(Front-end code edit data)
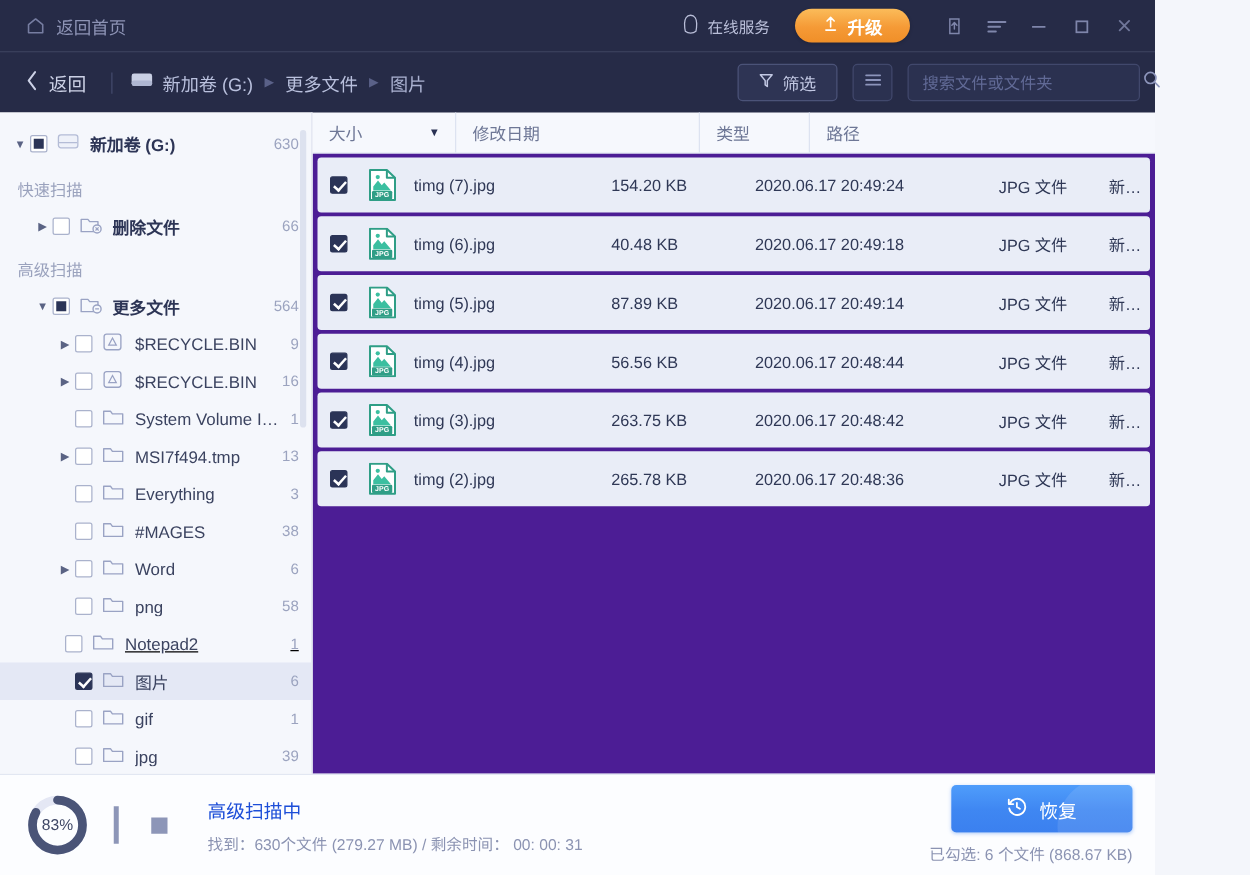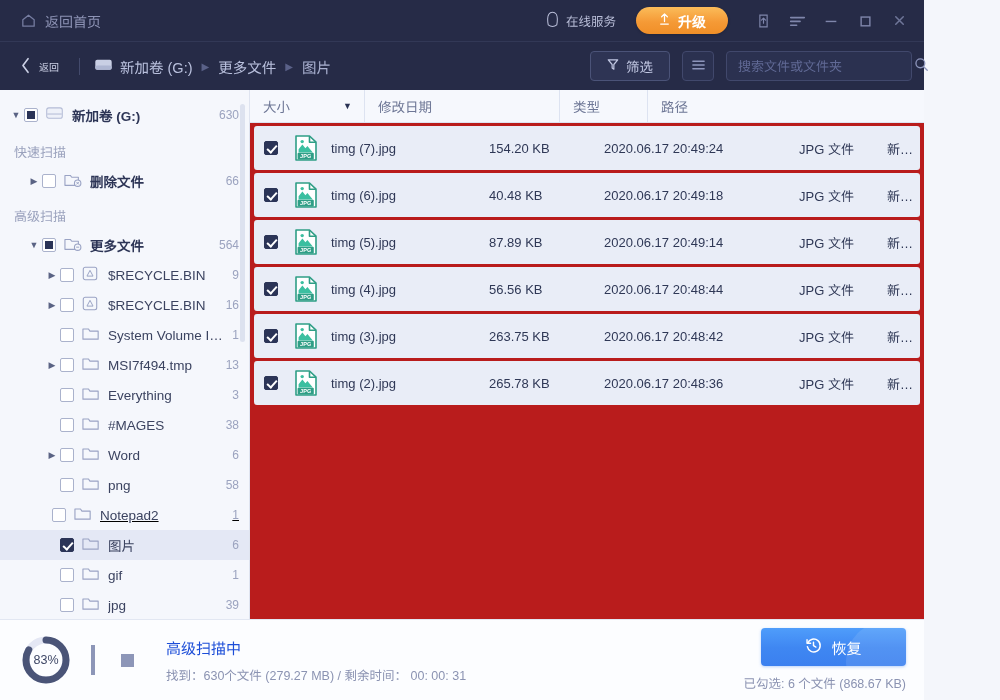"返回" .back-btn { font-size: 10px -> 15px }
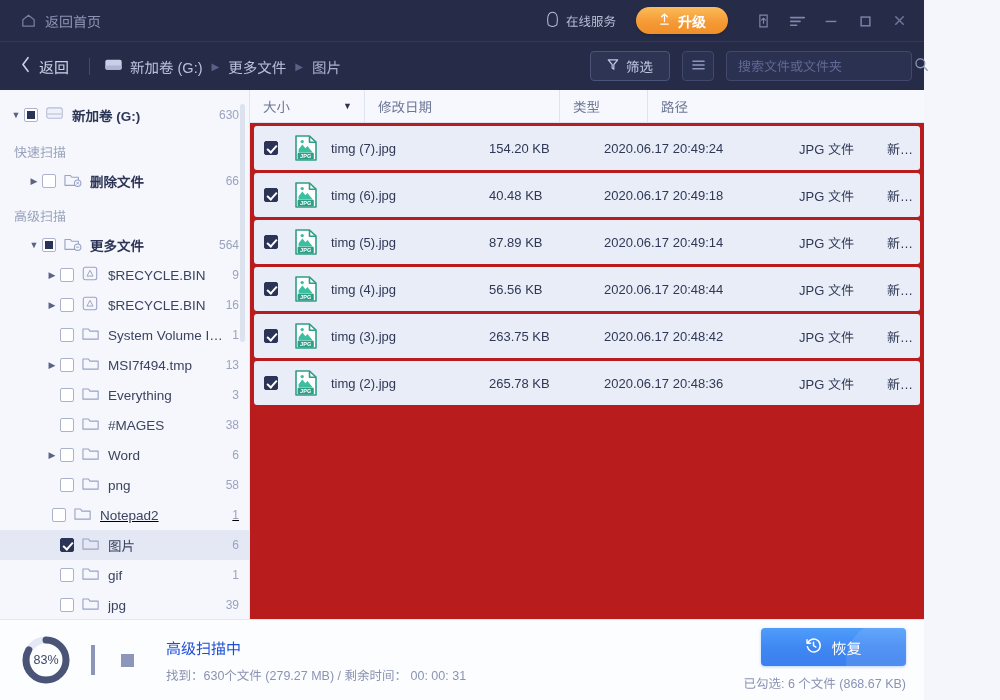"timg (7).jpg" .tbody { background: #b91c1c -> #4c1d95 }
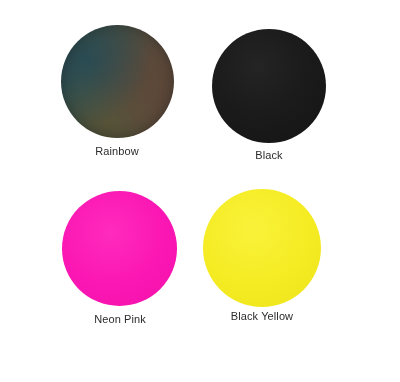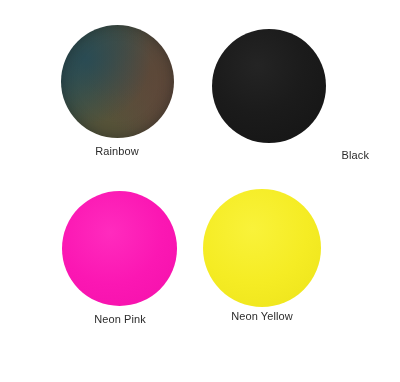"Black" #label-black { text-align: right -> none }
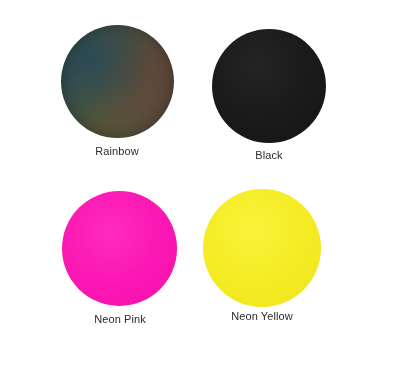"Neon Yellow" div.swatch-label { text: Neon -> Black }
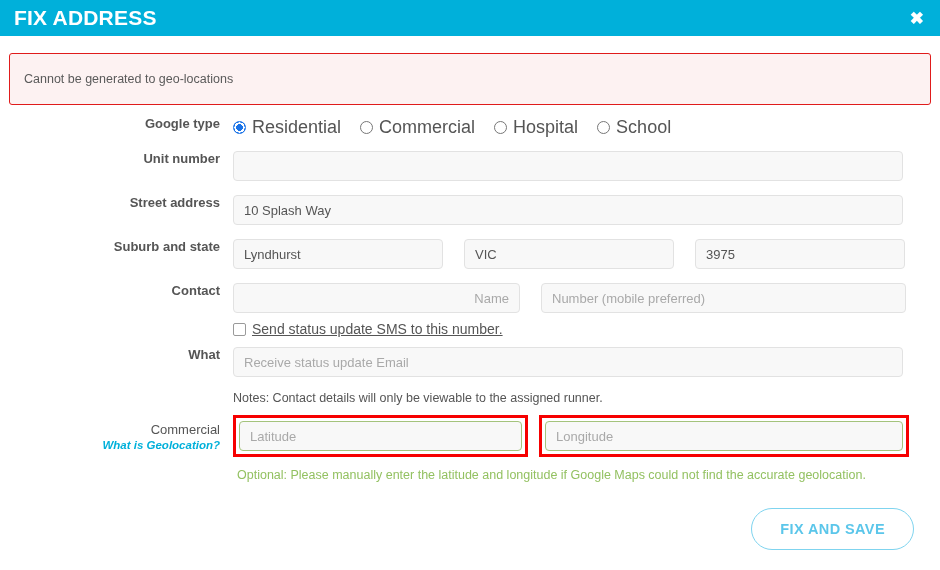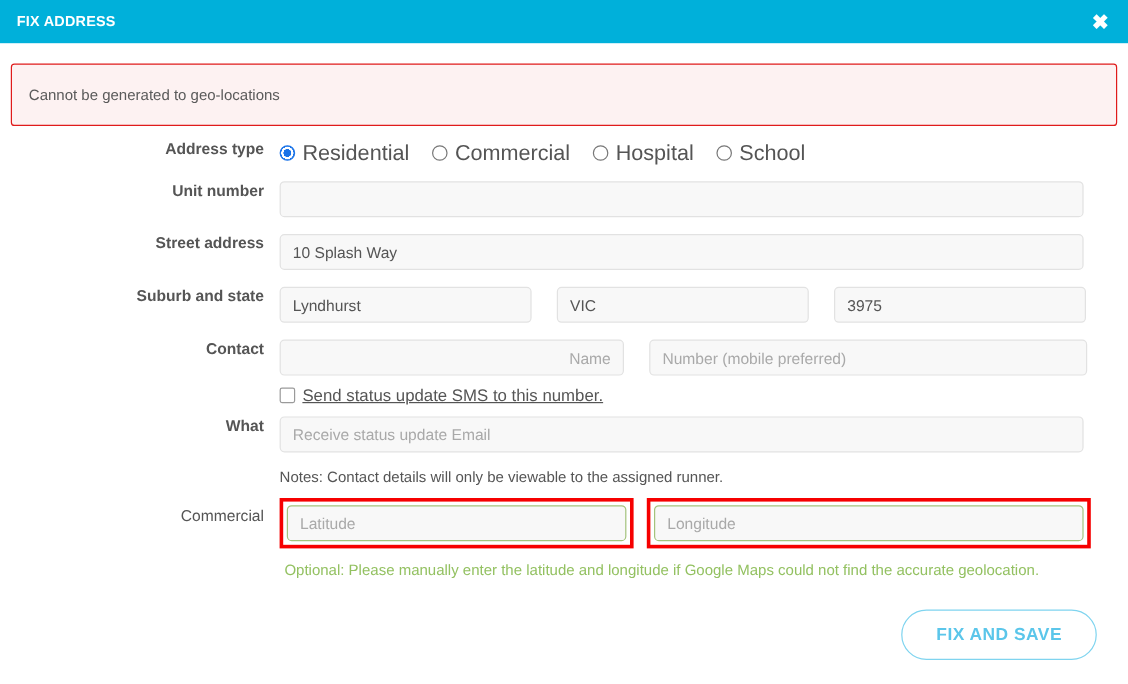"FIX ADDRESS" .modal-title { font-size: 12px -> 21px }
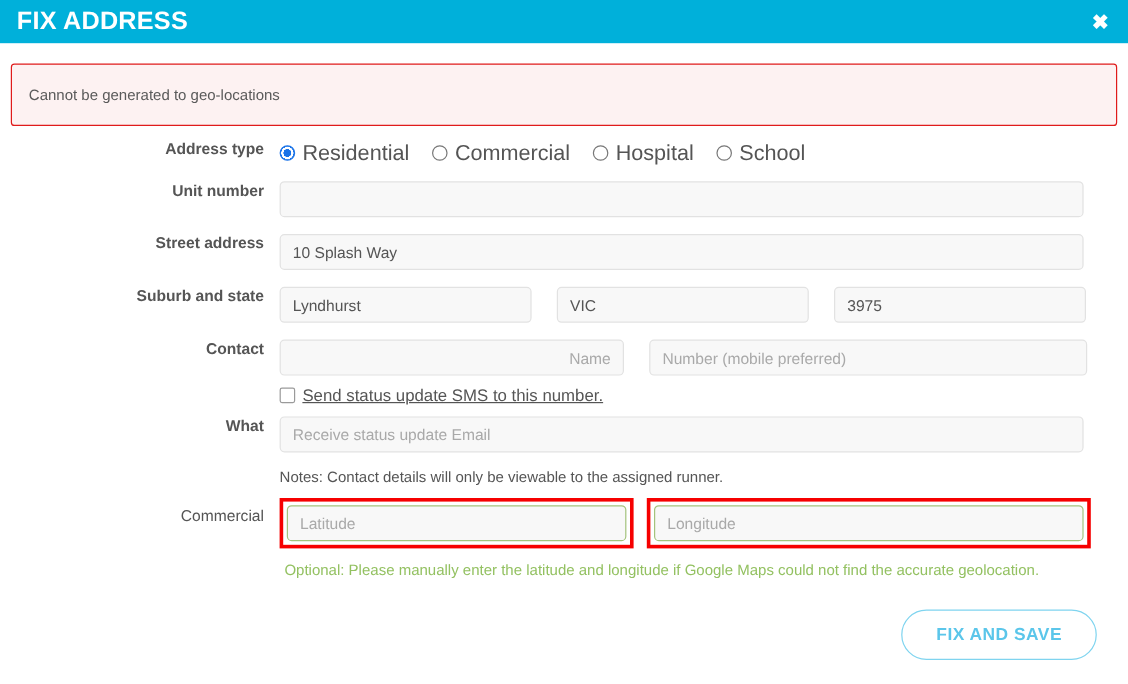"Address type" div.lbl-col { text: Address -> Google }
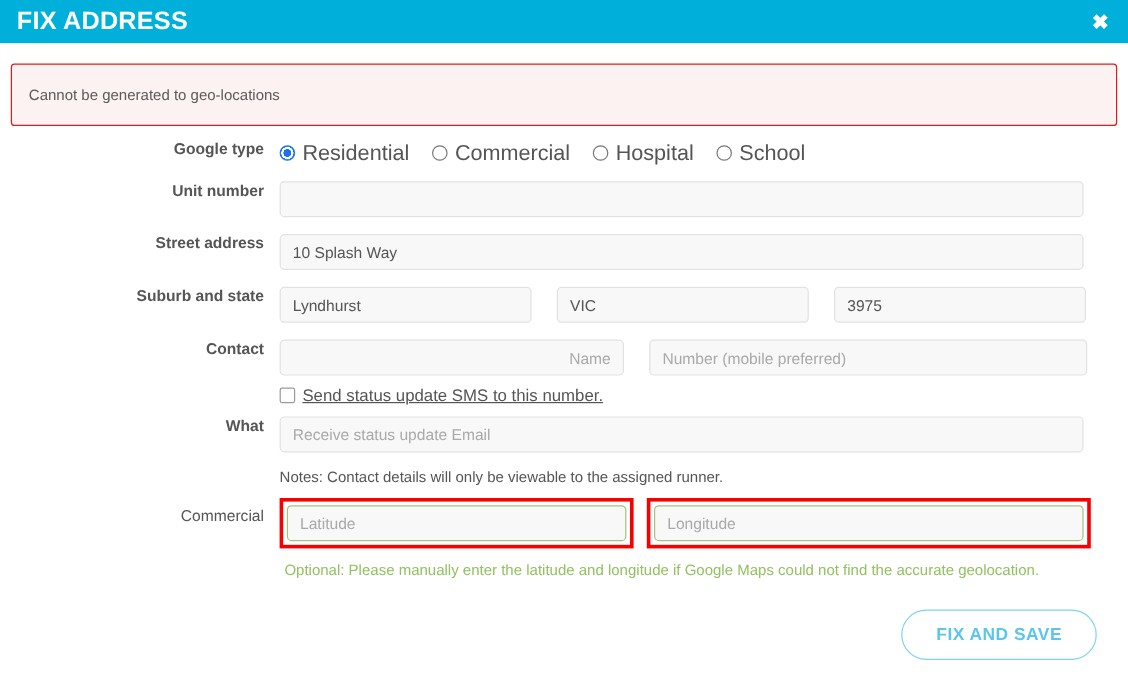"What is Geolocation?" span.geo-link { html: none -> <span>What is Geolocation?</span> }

Your assignment: Write out all of the records above. Keep them exact and leave out the pictures.

Reply to the exercise:
"返回" .back-btn { font-size: 10px -> 15px }
"timg (7).jpg" .tbody { background: #b91c1c -> #4c1d95 }
"Black" #label-black { text-align: right -> none }
"Neon Yellow" div.swatch-label { text: Neon -> Black }
"FIX ADDRESS" .modal-title { font-size: 12px -> 21px }
"Address type" div.lbl-col { text: Address -> Google }
"What is Geolocation?" span.geo-link { html: none -> <span>What is Geolocation?</span> }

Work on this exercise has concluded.